D59.5 Paroxysmal nocturnal hemoglobinuria [Marchiafava-Micheli]

Name of the Condition

• Paroxysmal nocturnal hemoglobinuria [Marchiafava-Micheli] (ICD-10 Code: D59.5)

Summary

Paroxysmal nocturnal hemoglobinuria (PNH) is a rare acquired disorder characterized by the premature destruction of red blood cells, leading to hemolytic anemia, hemoglobinuria, and an increased risk of thrombosis. The condition arises from a somatic mutation in hematopoietic stem cells, resulting in the absence of protective proteins on cell surfaces. This makes red blood cells, white blood cells, and platelets susceptible to complement-mediated destruction, causing clinical manifestations such as fatigue, abdominal pain, and dark urine.

Causes

PNH is caused by a somatic mutation in the PIGA gene, which impairs the synthesis of glycosylphosphatidylinositol (GPI) anchors. These anchors are essential for attaching protective proteins (e.g., CD55 and CD59) to cell surfaces. Without these proteins, cells become vulnerable to complement activation, leading to hemolysis. The mutation occurs spontaneously in hematopoietic stem cells and is not inherited.

Risk Factors

• Underlying bone marrow disorders (e.g., aplastic anemia, myelodysplastic syndromes)
• Prior history of aplastic anemia or myelodysplastic syndromes
• Age (most commonly diagnosed in young to middle-aged adults)
• Ethnicity (higher prevalence in certain populations, though rare overall)

Symptoms

• Dark or red urine (hemoglobinuria), especially in the morning
• Fatigue and weakness due to anemia
• Abdominal pain or discomfort
• Shortness of breath
• Headaches or dizziness
• Unexplained blood clots (thrombosis)
• Pale or yellowish skin (jaundice)
• Increased susceptibility to infections

Diagnosis

Diagnosis involves laboratory tests to detect the absence of GPI-anchored proteins on blood cells. Flow cytometry is the primary method, analyzing red blood cells, white blood cells, or platelets for reduced expression of CD55 or CD59. Additional tests include a complete blood count (CBC) to assess anemia, reticulocyte count, lactate dehydrogenase (LDH) levels, and urine tests for hemoglobin. Bone marrow biopsy may be performed if underlying disorders are suspected.

Treatment Options

• Eculizumab or ravulizumab (complement inhibitors) to reduce hemolysis
• Supportive care, including blood transfusions for severe anemia
• Anticoagulation therapy to prevent thrombosis
• Stem cell transplantation for eligible patients
• Management of underlying bone marrow disorders, if present

Prognosis and Follow-Up

Prognosis has improved with targeted therapies, but PNH remains a chronic condition requiring lifelong monitoring. Regular follow-up includes blood tests to assess hemolysis, anemia, and organ function.

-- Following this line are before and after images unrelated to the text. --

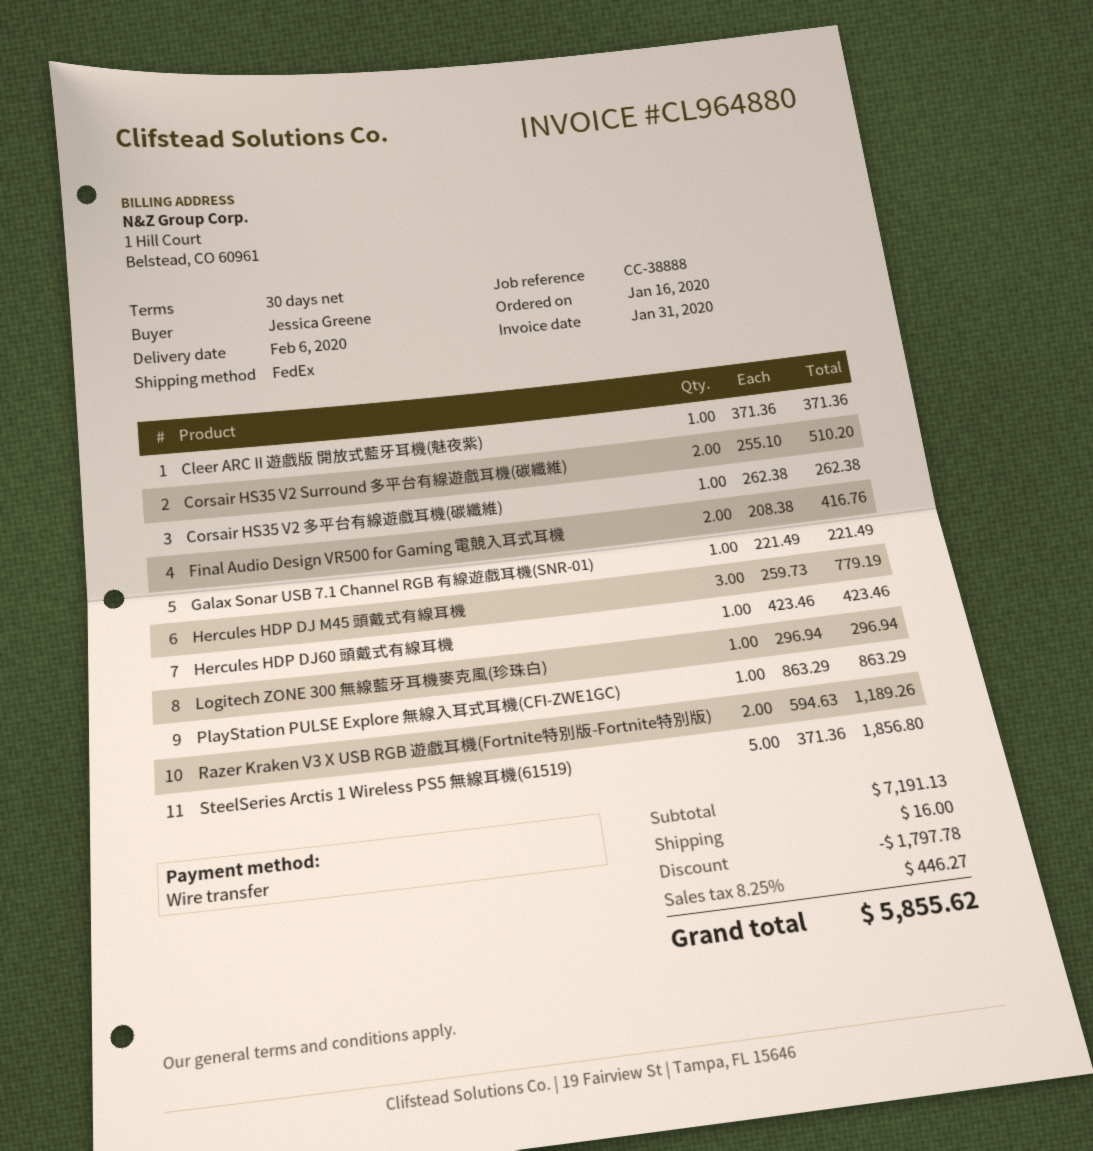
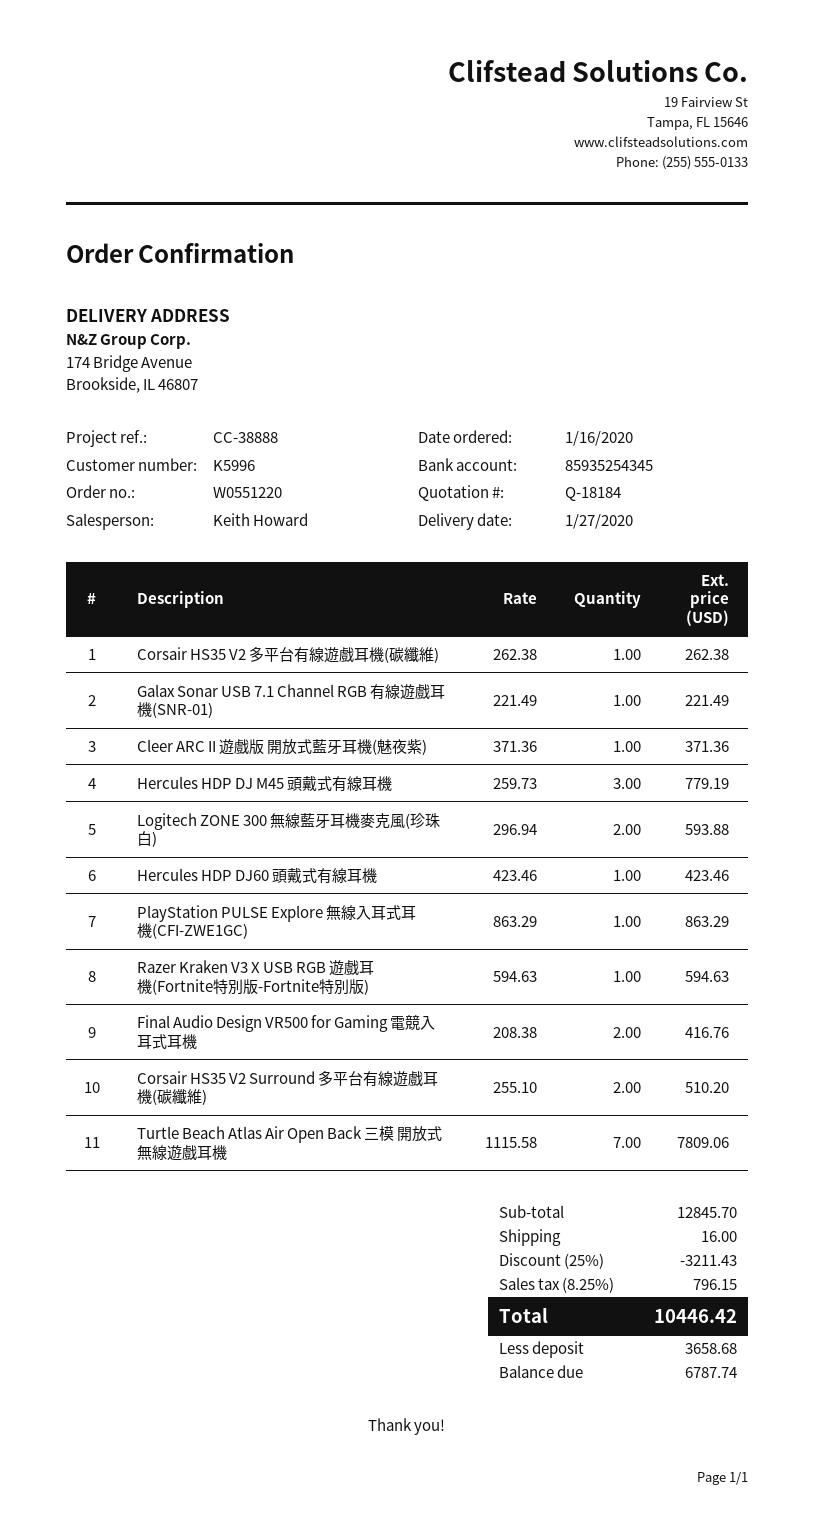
delivery date: 2020-02-06 -> 2020-01-27
Logitech ZONE 300 無線藍牙耳機麥克風(珍珠白): 1 x 296.94 = 296.94 -> 2 x 296.94 = 593.88
Razer Kraken V3 X USB RGB 遊戲耳機(Fortnite特別版-Fortnite特別版): 2 x 594.63 = 1189.26 -> 1 x 594.63 = 594.63
SteelSeries Arctis 1 Wireless PS5 無線耳機(61519): 5 x 371.36 = 1856.80 -> none
Turtle Beach Atlas Air Open Back 三模 開放式無線遊戲耳機: none -> 7 x 1115.58 = 7809.06
subtotal: 7191.13 -> 12845.70
discount: 1797.78 -> 3211.43
tax: 8.25% = 446.27 -> 8.25% = 796.15
total: 5855.62 -> 10446.42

Patients are at risk for thrombotic events and may need ongoing anticoagulation. Early detection and treatment of complications are critical to improving outcomes.

Complications

• Thrombosis (blood clots in veins or arteries)
• Kidney failure due to chronic hemolysis
• Pulmonary hypertension
• Increased risk of infections
• Iron deficiency from chronic blood loss
• Progression to bone marrow failure in some cases

Lifestyle & Prevention

• Stay hydrated to reduce hemoglobinuria episodes
• Avoid triggers like infections or certain medications that may exacerbate hemolysis
• Maintain a balanced diet to support overall health
• Engage in regular, moderate exercise to manage fatigue
• Avoid smoking, which may increase thrombosis risk

When to Seek Professional Help

Seek immediate medical attention for:

• Sudden severe abdominal pain or chest pain
• Shortness of breath or dizziness
• Dark urine persisting for more than a day
• Signs of infection (fever, chills)
• Unexplained swelling or pain in limbs (possible thrombosis)

Tips for Medical Coders

Document the presence of hemolysis, hemoglobinuria, thrombosis, or associated bone marrow disorders to support the diagnosis. Include details on complement inhibitor therapy or transfusion history if applicable. Ensure the mutation or flow cytometry results are noted if available, as these confirm the acquired nature of the condition. Avoid coding for inherited hemolytic anemias, as PNH is acquired.